Reply solely with the number of lines, in the records underneath, that include the word "often".

→ **Task inputs**
↓
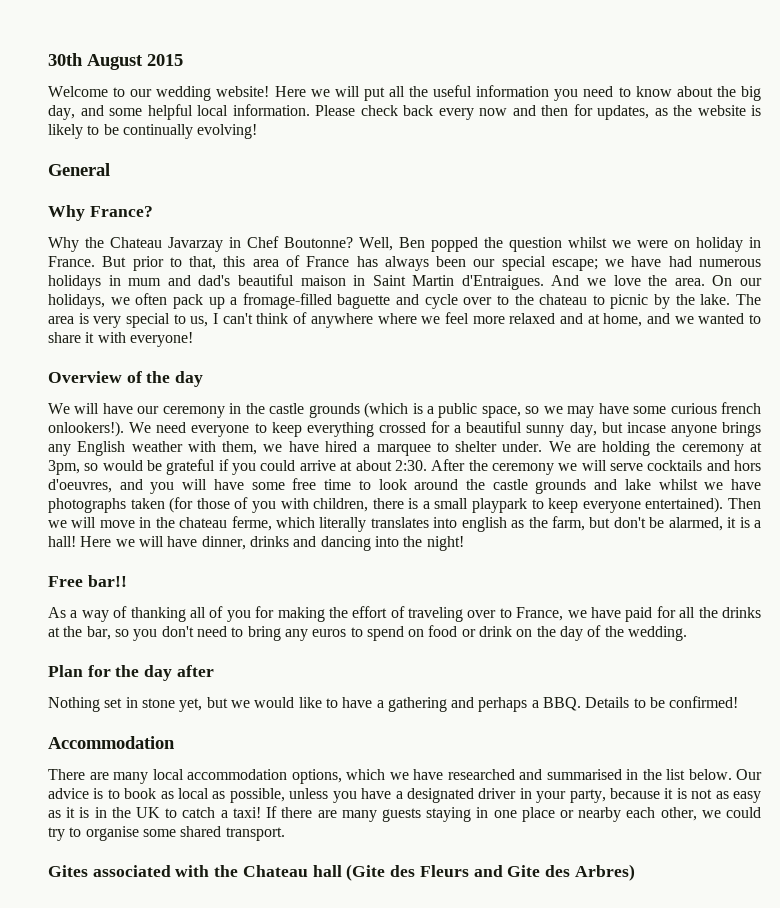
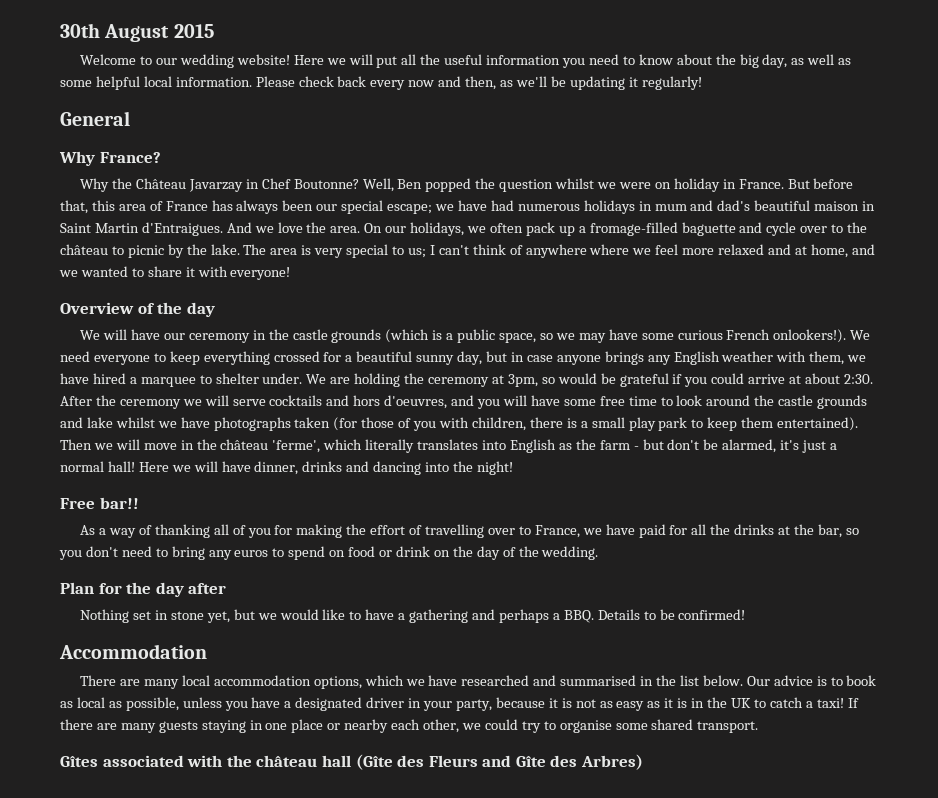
- Here we will put all the useful information you need to know about the big day, and some helpful local information.
+ Here we will put all the useful information you need to know about the big day, as well as some helpful local information.
- Please check back every now and then for updates, as the website is likely to be continually evolving!
+ Please check back every now and then, as we'll be updating it regularly!
- Why the Chateau Javarzay in Chef Boutonne?
+ Why the Château Javarzay in Chef Boutonne?
- But prior to that, this area of France has always been our special escape; we have had numerous holidays in mum and dad's beautiful maison in Saint Martin d'Entraigues.
+ But before that, this area of France has always been our special escape; we have had numerous holidays in mum and dad's beautiful maison in Saint Martin d'Entraigues.
- On our holidays, we often pack up a fromage-filled baguette and cycle over to the chateau to picnic by the lake.
+ On our holidays, we often pack up a fromage-filled baguette and cycle over to the château to picnic by the lake.
- The area is very special to us, I can't think of anywhere where we feel more relaxed and at home, and we wanted to share it with everyone!
+ The area is very special to us; I can't think of anywhere where we feel more relaxed and at home, and we wanted to share it with everyone!
- We will have our ceremony in the castle grounds (which is a public space, so we may have some curious french onlookers!).
+ We will have our ceremony in the castle grounds (which is a public space, so we may have some curious French onlookers!).
- We need everyone to keep everything crossed for a beautiful sunny day, but incase anyone brings any English weather with them, we have hired a marquee to shelter under.
+ We need everyone to keep everything crossed for a beautiful sunny day, but in case anyone brings any English weather with them, we have hired a marquee to shelter under.
- After the ceremony we will serve cocktails and hors d'oeuvres, and you will have some free time to look around the castle grounds and lake whilst we have photographs taken (for those of you with children, there is a small playpark to keep everyone entertained).
+ After the ceremony we will serve cocktails and hors d'oeuvres, and you will have some free time to look around the castle grounds and lake whilst we have photographs taken (for those of you with children, there is a small play park to keep them entertained).
- Then we will move in the chateau ferme, which literally translates into english as the farm, but don't be alarmed, it is a hall!
+ Then we will move in the château 'ferme', which literally translates into English as the farm - but don't be alarmed, it's just a normal hall!
- As a way of thanking all of you for making the effort of traveling over to France, we have paid for all the drinks at the bar, so you don't need to bring any euros to spend on food or drink on the day of the wedding.
+ As a way of thanking all of you for making the effort of travelling over to France, we have paid for all the drinks at the bar, so you don't need to bring any euros to spend on food or drink on the day of the wedding.
- Gites associated with the Chateau hall (Gite des Fleurs and Gite des Arbres)
+ Gîtes associated with the château hall (Gîte des Fleurs and Gîte des Arbres)

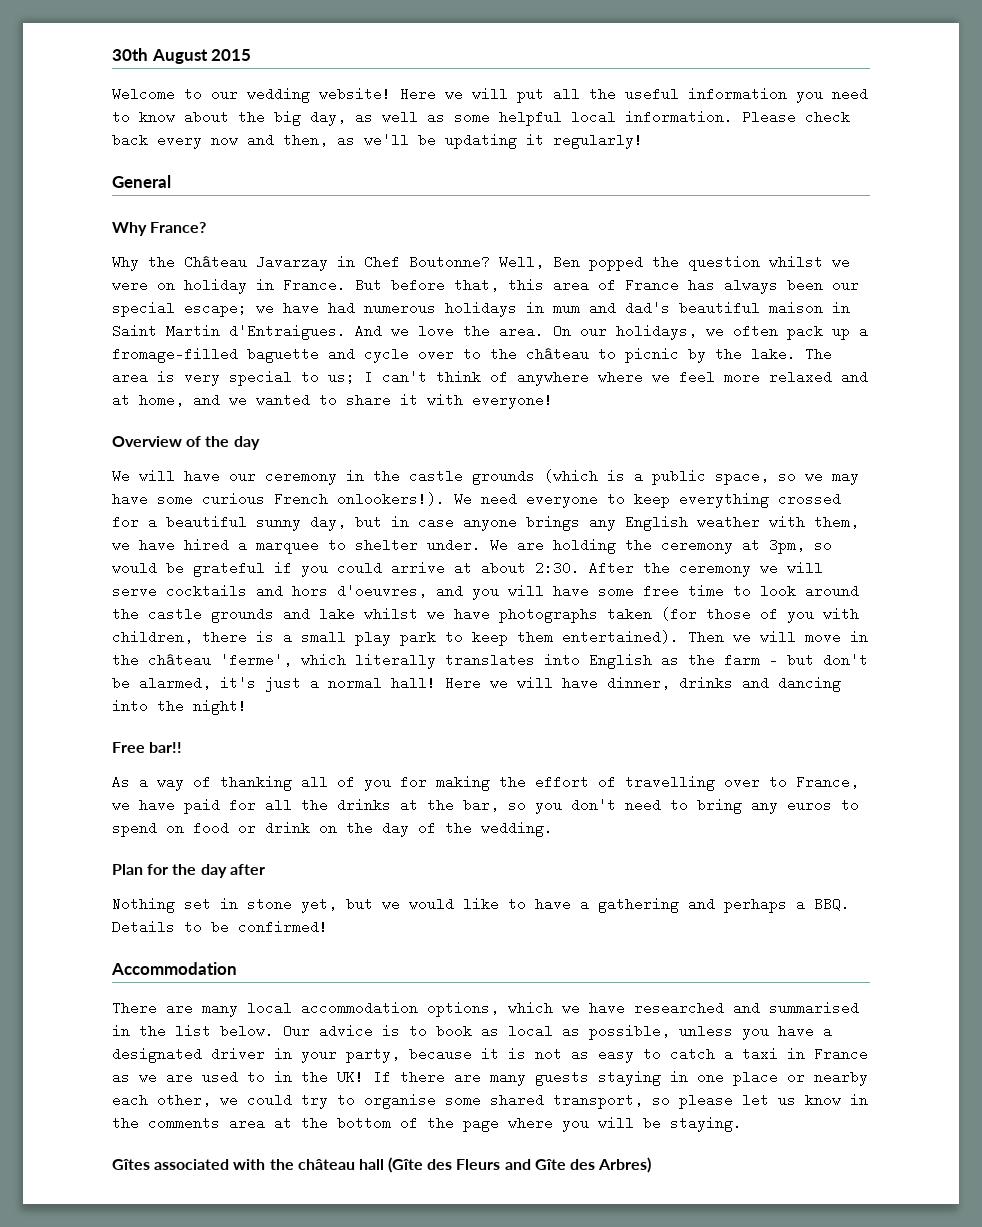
- Our advice is to book as local as possible, unless you have a designated driver in your party, because it is not as easy as it is in the UK to catch a taxi!
+ Our advice is to book as local as possible, unless you have a designated driver in your party, because it is not as easy to catch a taxi in France as we are used to in the UK!
- If there are many guests staying in one place or nearby each other, we could try to organise some shared transport.
+ If there are many guests staying in one place or nearby each other, we could try to organise some shared transport, so please let us know in the comments area at the bottom of the page where you will be staying.

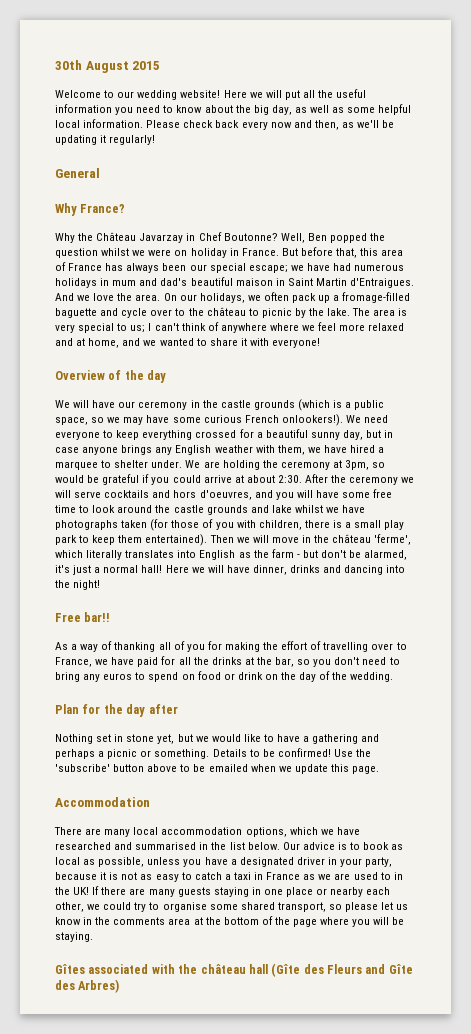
- Nothing set in stone yet, but we would like to have a gathering and perhaps a BBQ. Details to be confirmed!
+ Nothing set in stone yet, but we would like to have a gathering and perhaps a picnic or something. Details to be confirmed! Use the 'subscribe' button above to be emailed when we update this page.

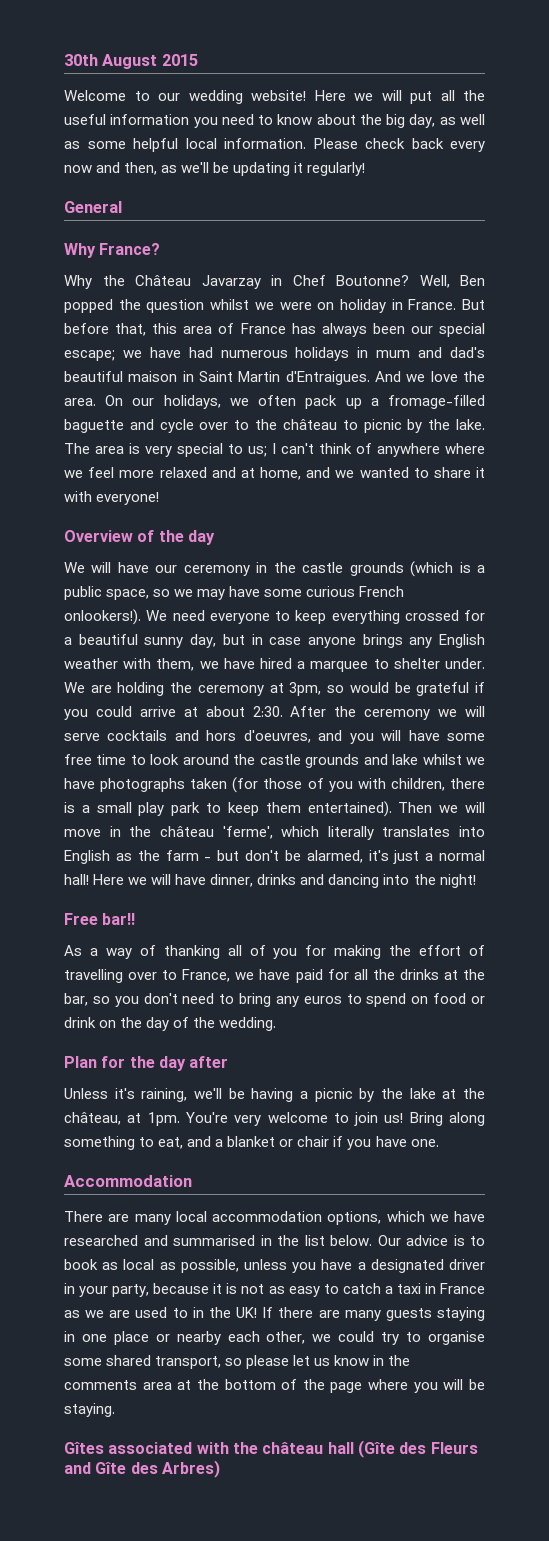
- Nothing set in stone yet, but we would like to have a gathering and perhaps a picnic or something. Details to be confirmed! Use the 'subscribe' button above to be emailed when we update this page.
+ Unless it's raining, we'll be having a picnic by the lake at the château, at 1pm. You're very welcome to join us! Bring along something to eat, and a blanket or chair if you have one.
↑
→ **Written solution**
2